Между нами всего два года разницы, но у меня чувство, будто я во много раз старше! Может быть, это потому, что мужчины взрослеют позже? Или он просто инфантилен? Мне кажется, будто передо мной сидит большой ребенок, болтающий о серьезных решениях.
— Пойми, я смотреть на них не могу! Особенно теперь, после того что они оба мне сделали.
Я понимаю, что он имеет в виду. Отец водил Мануэлу в гостиницу, а мама, вероятней всего, выгнала ее. И Оливье не может им этого простить.

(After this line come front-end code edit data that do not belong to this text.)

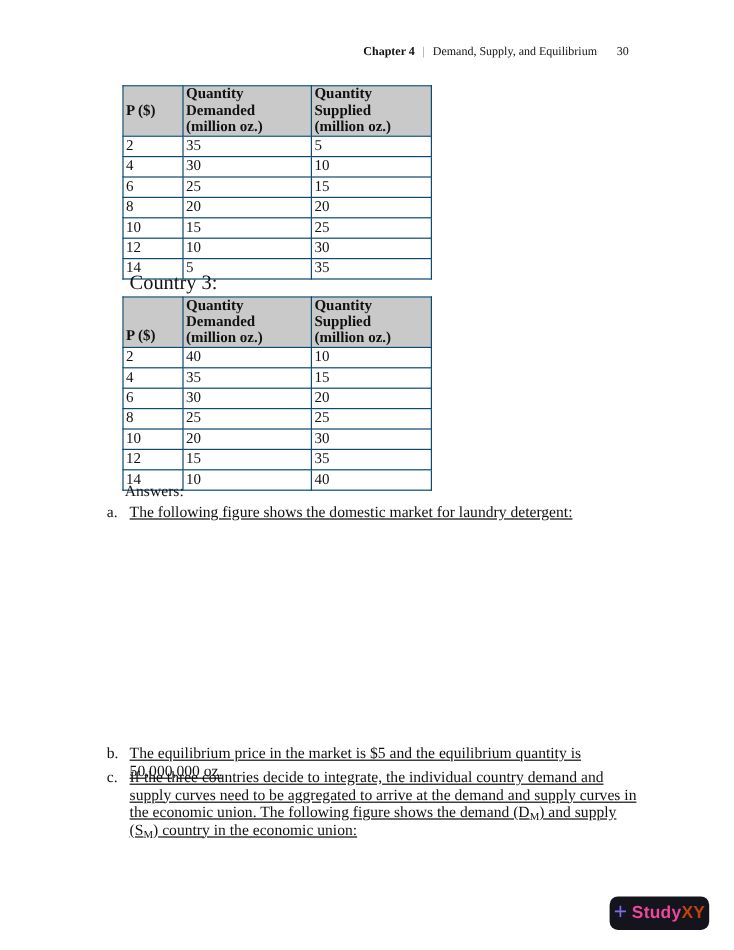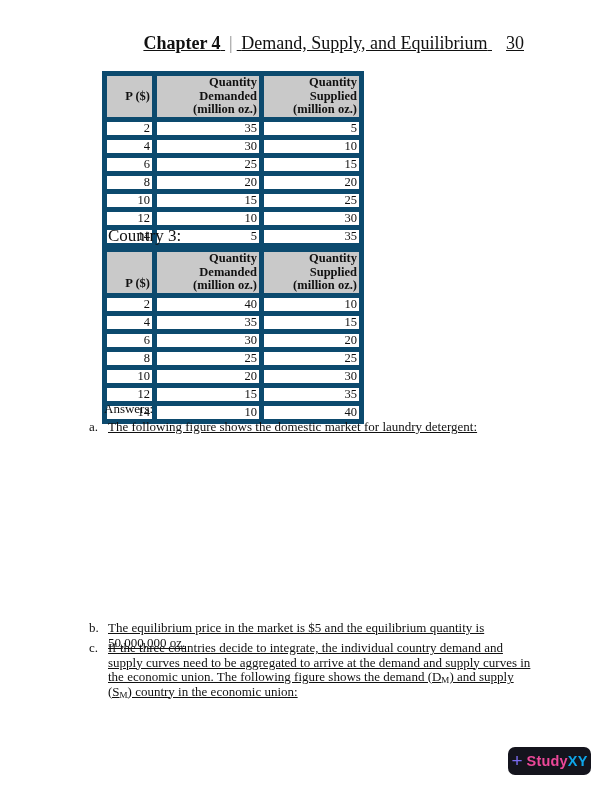"Chapter 4 | Demand, Supply," .header { font-size: 18px -> 10px; text-decoration: underline -> none }
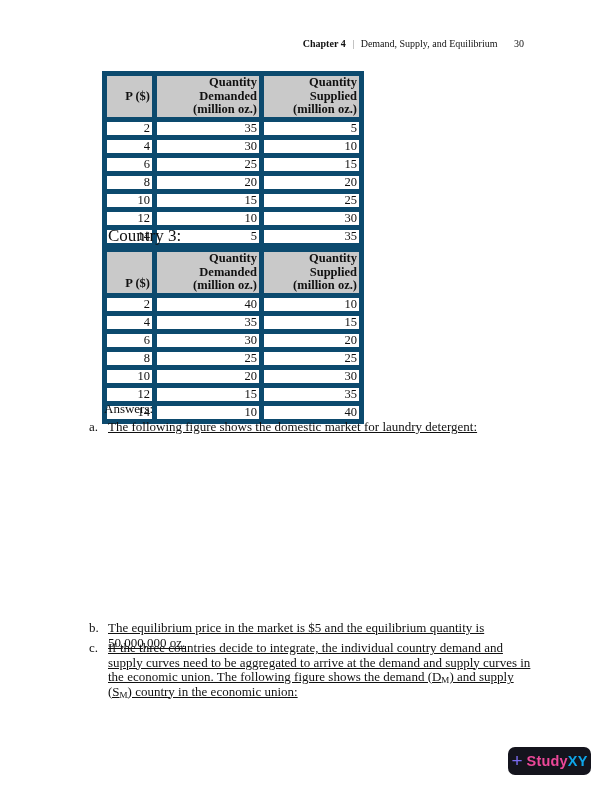"Quantity Demanded" table.datatable th, table.datatable td { border: 5px solid #0c4a6e -> 1px solid #0c4a6e; text-align: right -> left }
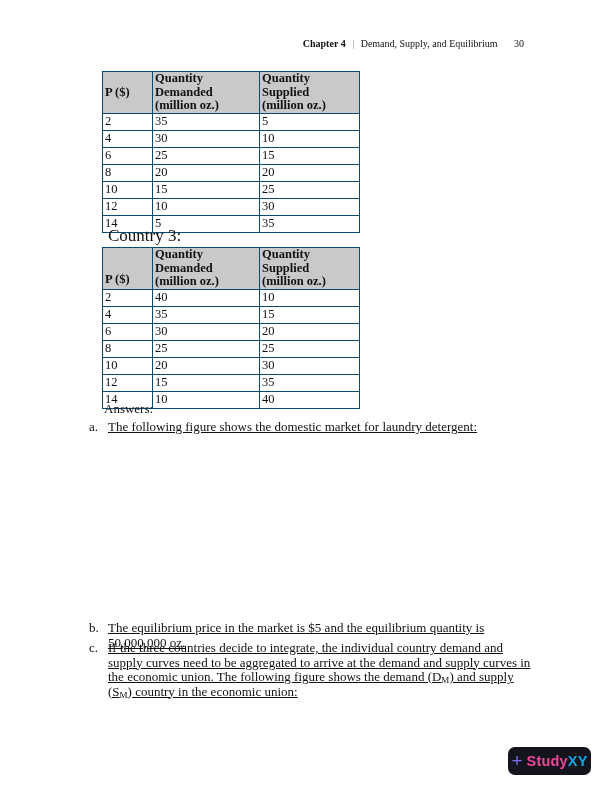"XY" span { color: #0ea5e9 -> #c2410c }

Я уже давно подумываю, не пора ли поместить мамочку в психлечебницу. А этот мой так называемый папаша — просто порочный кретин.
И Оливье, докурив сигарету, тут же прикуривает от нее новую.
— А зарабатывать на жизнь? Ты уже придумал как?
— Да нет пока. Решил досрочно отслужить в армии — за это время что-нибудь надумаю. В крайнем случае, пойду добровольцем.
— Но ведь на это нужно разрешение отца.
— Да он с радостью даст его. Будет счастлив избавиться от меня, чтобы в свое удовольствие путаться со служанками.
Господи, как горько видеть, что Оливье в такие годы уже так ожесточен!
— Думаю, ты не прав. Я убеждена, ему сейчас стыдно за то, что произошло. Такое может случиться с человеком любого возраста.
— Да ты, никак, защищаешь его?
— Нет, просто высказываю свое мнение и очень тебя прошу не поддаваться минутным настроениям. Не забывай, речь идет о твоем будущем. Ведь когда ты отслужишь в армии, у тебя не будет никакой профессии.
Оливье отхлебнул виски, и его передернуло.
— Перебьюсь как-нибудь. Бедность меня не пугает. Зато буду сам себе хозяин. А потом, я обязательно сопьюсь, если останусь. Это у нас наследственное. Вот так вот… Ну, теперь ты знаешь мои планы. Не одобряешь?